Image is Everything

On April 12th, 1933, several hundred guests stumbled into Philadelphia’s Academy of Music for what they presumed would be a typical concert. As the lights dimmed, the audience found their way to their seats until the room was plunged into an inky blackness. The Philadelphia Orchestra, as expected, lept into a rousing Wagner overture. But as the lights slowly crept on, the performance took a plunge into the unexpected. Instead of an orchestra in full regalia, the audience instead saw nothing. Or rather, two enormous loudspeakers amidst an empty stage. The recording engineer Harvey Fletcher, who had been standing in the wings, sauntered into view in front of his befuddled audience. “What you’ve just witnessed is an illusion,” he proclaimed, explaining that the orchestra was actually just a few floors downstairs, hidden inside the hall’s soundproof basement.

Fletcher’s stunt with the Philadelphia Orchestra was the public’s introduction of a brand new recording technology: stereophonic sound. Leopold Stokowski, the ambitious conductor of the Philadelphia Orchestra (who would, a few years later, become internationally famous for starring as the conductor in Walt Disney’s “Fantasia”) had long been frustrated with how orchestras were presented on recording. A full orchestra, after all, is a spectacle in its sheer size—a spectacle that, when compressed into a single tinny speaker in one’s living room, robs the listener of exactly what makes a trip to the symphony so hair-raising.
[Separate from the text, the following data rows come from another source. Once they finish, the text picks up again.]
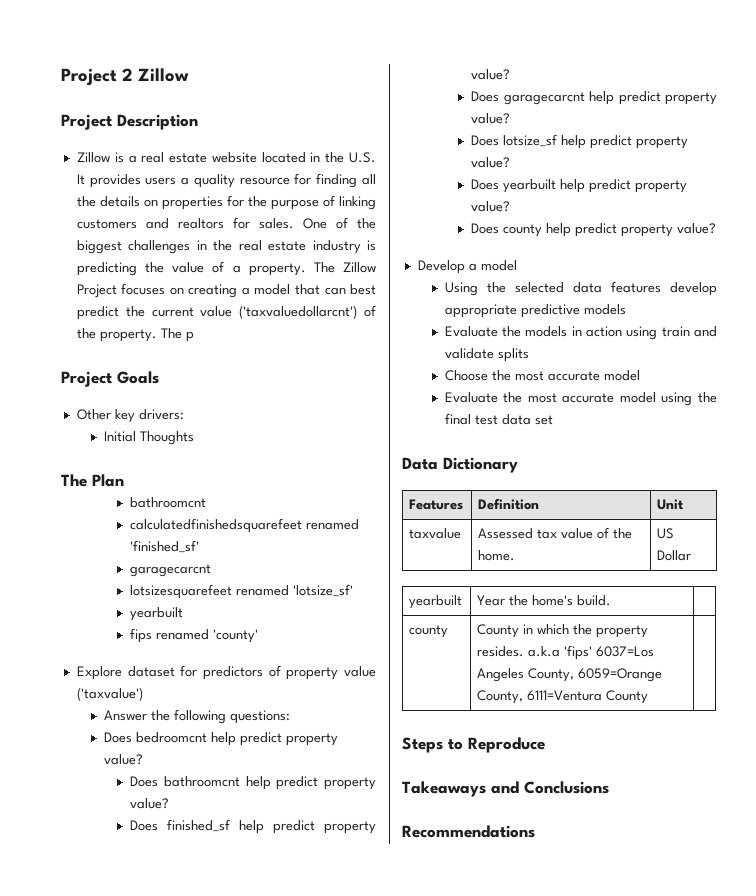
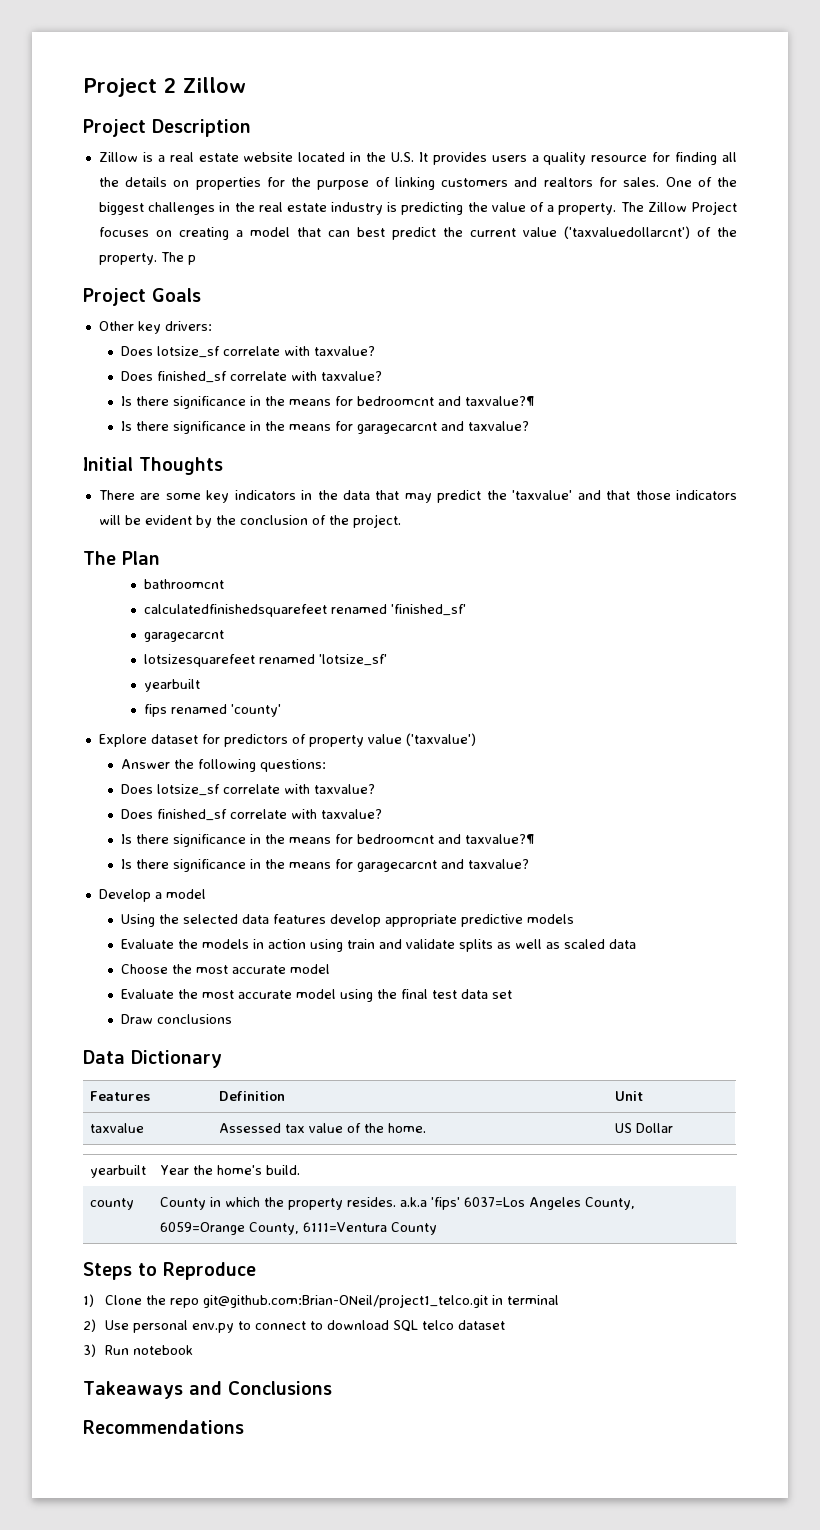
  Other key drivers:
+ Does lotsize_sf correlate with taxvalue?
+ Does finished_sf correlate with taxvalue?
+ Is there significance in the means for bedroomcnt and taxvalue?¶
+ Is there significance in the means for garagecarcnt and taxvalue?
  Initial Thoughts
+ There are some key indicators in the data that may predict the 'taxvalue' and that those indicators will be evident by the conclusion of the project.
  Answer the following questions:
- Does bedroomcnt help predict property value?
- Does bathroomcnt help predict property value?
- Does finished_sf help predict property value?
- Does garagecarcnt help predict property value?
- Does lotsize_sf help predict property value?
- Does yearbuilt help predict property value?
- Does county help predict property value?
+ Does lotsize_sf correlate with taxvalue?
+ Does finished_sf correlate with taxvalue?
+ Is there significance in the means for bedroomcnt and taxvalue?¶
+ Is there significance in the means for garagecarcnt and taxvalue?
- Evaluate the models in action using train and validate splits
+ Evaluate the models in action using train and validate splits as well as scaled data
+ Draw conclusions
+ 1) Clone the repo git@github.com:Brian-ONeil/project1_telco.git in terminal
+ 2) Use personal env.py to connect to download SQL telco dataset
+ 3) Run notebook

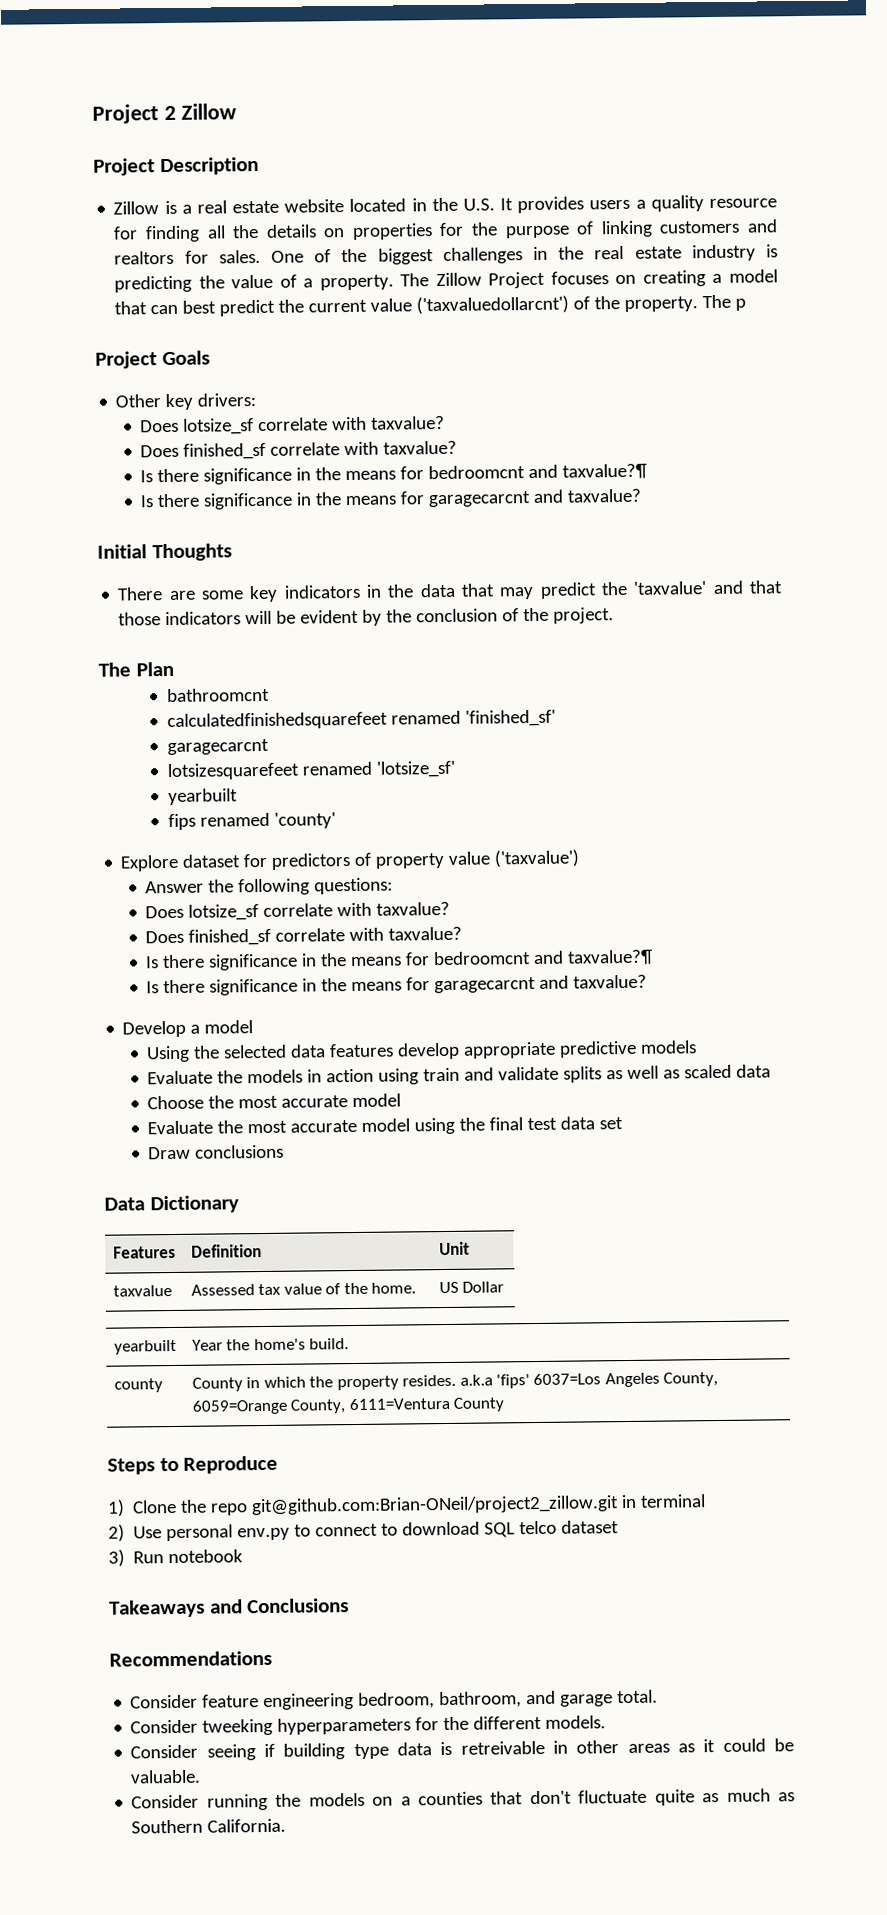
- 1) Clone the repo git@github.com:Brian-ONeil/project1_telco.git in terminal
+ 1) Clone the repo git@github.com:Brian-ONeil/project2_zillow.git in terminal
+ Consider feature engineering bedroom, bathroom, and garage total.
+ Consider tweeking hyperparameters for the different models.
+ Consider seeing if building type data is retreivable in other areas as it could be valuable.
+ Consider running the models on a counties that don't fluctuate quite as much as Southern California.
Stokowski’s main issue was not fidelity, but what we now refer to as “image.” If we listen to an orchestra, we hear the horns a little bit to the left of center, and the basses to the right—a trip to the concert hall gives us a true “surround” image, in which acoustic information literally sits all around you. But in the 1930s, recordings were not optimized for this nuance. Commercial recordings were exclusively monaural: practically always recorded with one microphone, and always played back from a single speaker. Experiments with higher-order imaging (i.e. the use of more than one speaker to represent a sound) were seen as a waste of time and resource that could better be spent refining the acoustic fidelity of the recording process. In short, it wasn’t so much that a speaker couldn’t produce the full volume of an orchestra, it was the fact that a speaker translated a sound that came from a stadium-sized area and reduced it to a single point of sonic contact. Monaural recording destroyed the space the orchestra sat in—a quality that Stokowski clearly believed was as, if not more important, than the content the musicians were playing.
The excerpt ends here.